Mélusine: Nouvelle édition, conforme à celle de 1478, revue et corrigée
Comment le roy de Behaigne envoia ung messagier par devers le roy d’Anssay, son frère.
En ceste partie nous dist l’istoire que ung messagier vint à Lucembourg de par le roy Phedrich de Behaigne, qui moult estoit vaillant preud’omme, et qui moult fort avoit soubztenu la foy catholique en son temps contre les Sarrazins, le roy de Craco, et les autres rois xpistiens marchissans à luy ; et pourtant luy avoient couru les Sarrazins en son pays, et n’estoit pas le roy Phedrich assez fort ; et pourtant il c’estoit mis et retrait en la cité de Pragne, luy et la plus grande partie de ses gentilzhommes. Or est vray que celuy roy n’avoit de heritier que une seulle fille, qui avoit nom Aiglentine. Et est certain que celluy roy Phedrich estoit frère du roy d’Anssay, et pourtant envoia-il vers luy à secours. Le messagier avoit esté à Anssay, et là on luy avoit dit que il estoit à Lucembourg ; et, à brief parler, tant enquist le messagier qu’il trouva le roy d’Anssay et lui presenta les lettres de son frère Phedrich ; et tantost il rompit la cire et les ouvrit et les lut ; et par icelles il vit et congneut le meschief en quoy son frère estoit, et dist si hault que chascun le povoit oyr et entendre : Ha, ha, Fortune, comment tu es perverse et peu feable ! certes l’omme est bien deceu qui en toy ne en tes dons se fie en riens. Or n’a pas gramment que du plus hault de ta roe m’as mis au plus bas, et encore ne te souffist-il mie, mais me veulz pardestruire, quant mon frère, qui est ung des prud’ommes et vaillans roys du monde, tu veulz ainsi desemperer et debouter de son roiaulme, se Dieu par sa grace n’y mest remède.
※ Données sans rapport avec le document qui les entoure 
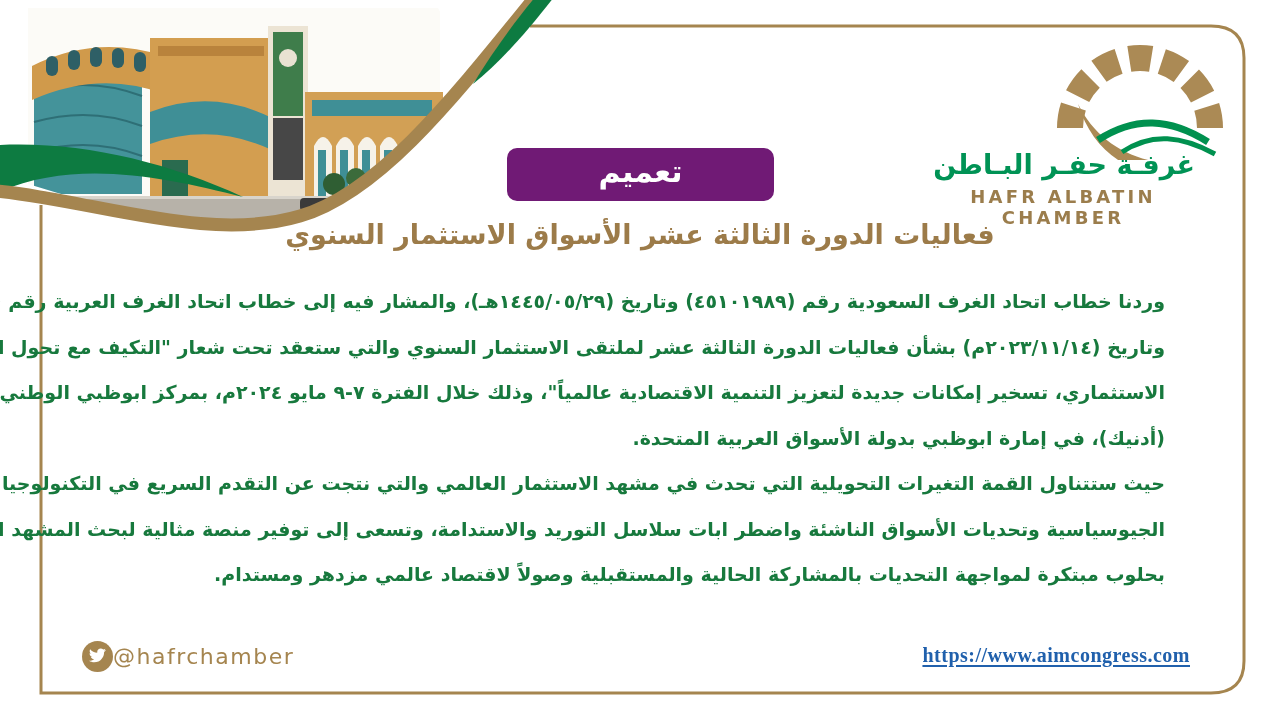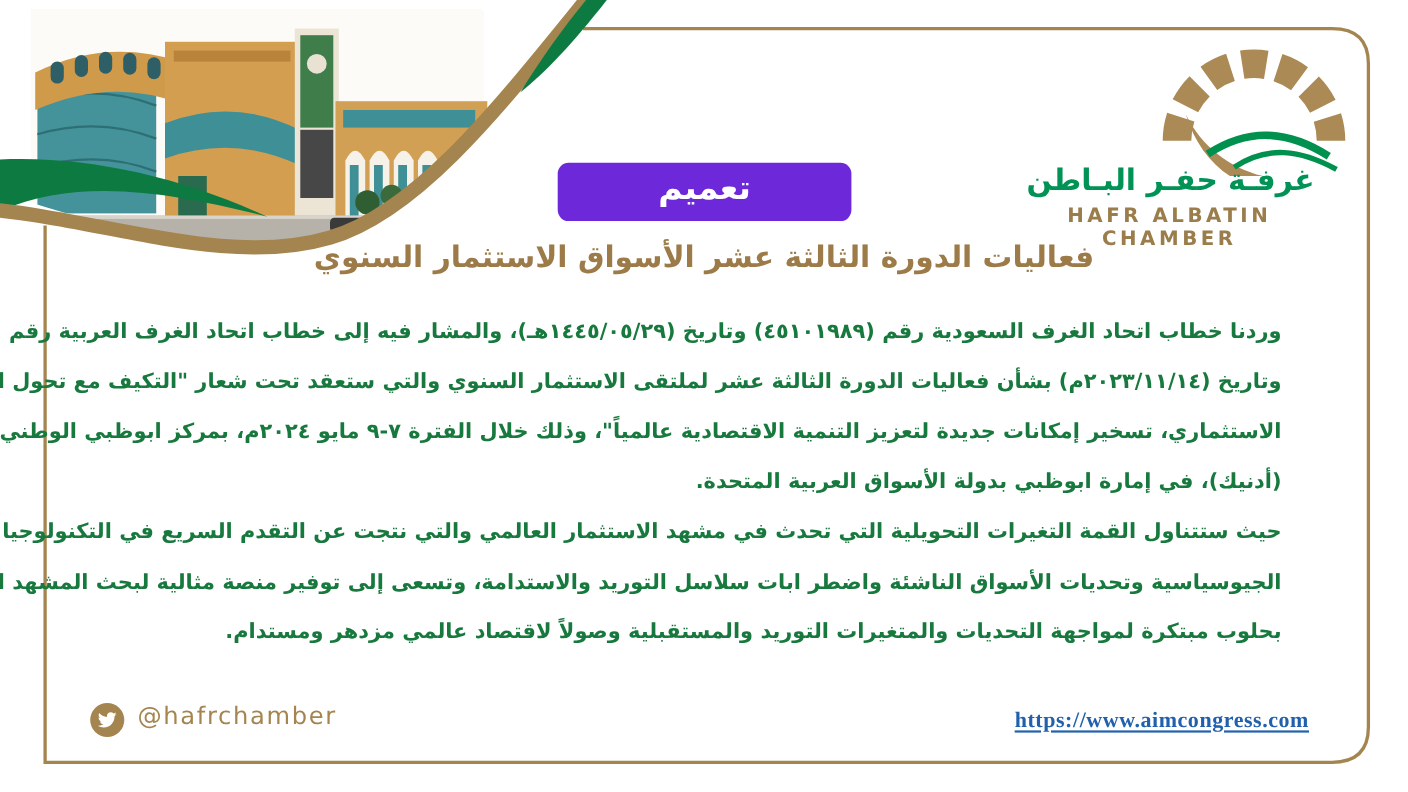"تعميم" #banner { background: #6d28d9 -> #701a75 }
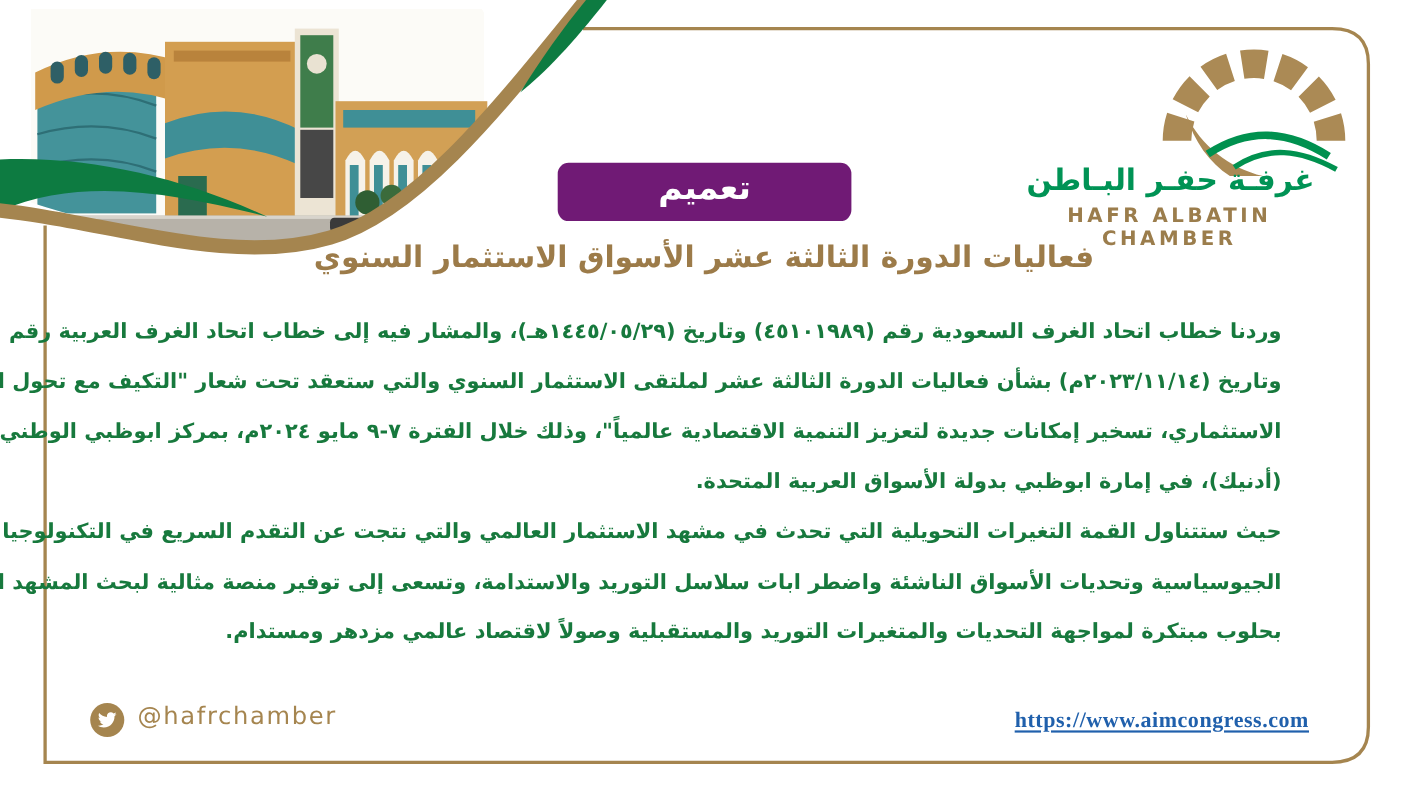"بحلوب مبتكرة لمواجهة التحديات والمتغيرات" div.line { text: والمتغيرات التوريد -> بالمشاركة الحالية }
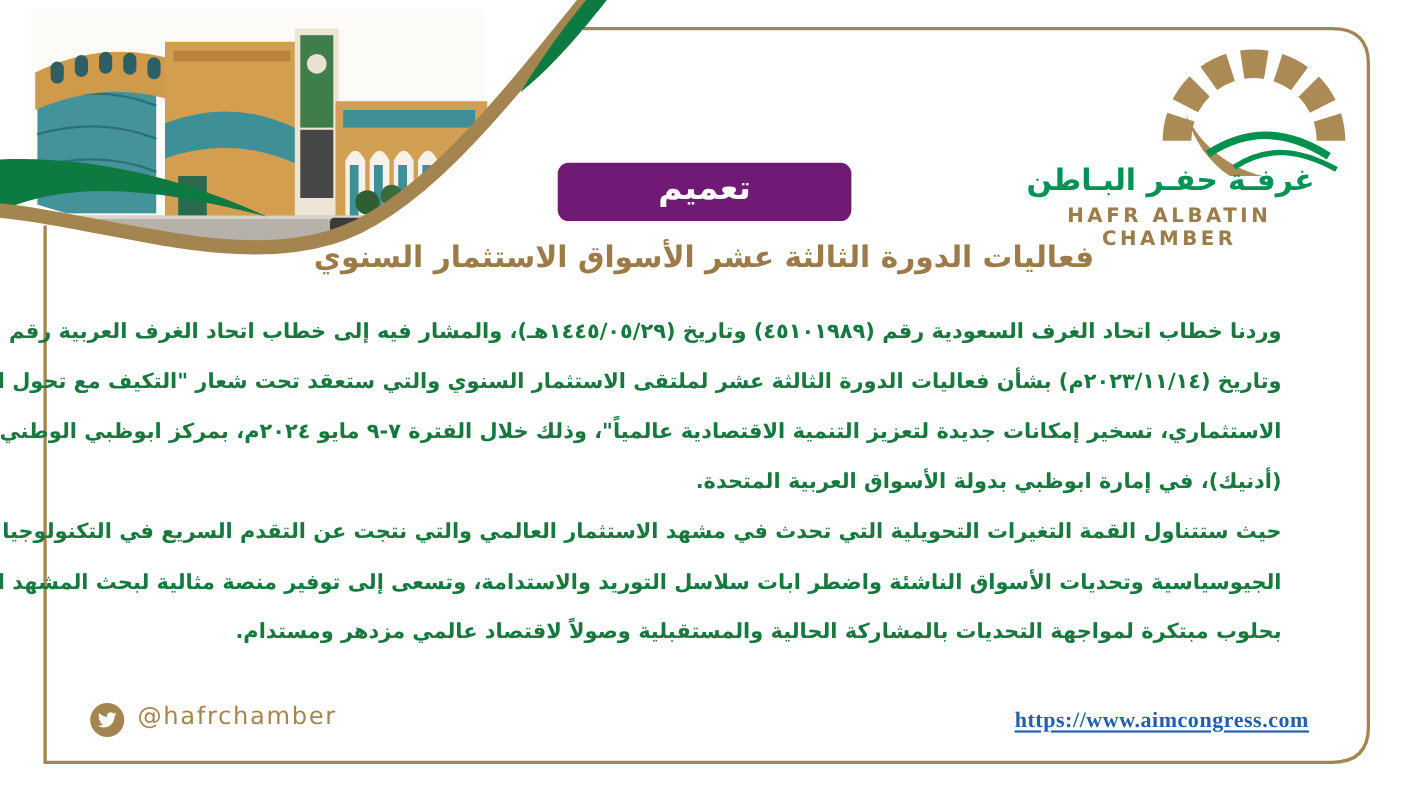"@hafrchamber" #twitter { align-items: flex-start -> center; gap: 12px -> 0 }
Adoncques se tourna devers le duc Anthoine, en disant : Ha, a, tresnoble et tresvaillant seigneur, or me va de mal en pis : car vostre tresnoble chevalerie et puissance ne m’a pas tant seullement maté ne amendry de mon honneur, mais avecques moy le plus preud’omme et le plus vaillant roy qui fut en toute la lignée, et qui plus vaillamment a deffendu la foy catholique contre les ennemis de Dieu. Or est ainsi que je ne le puis aulcunement secourir contre ses anemis ; et ainsi sommes-nous deux roys exilliez par vostre proesse, non pas par vous, mais par ma folle emprinse ; car Dieu m’a pugni moins assez que je n’ay desservi. Et lors commença à mener tel duel que c’estoit grant pitié à veoir.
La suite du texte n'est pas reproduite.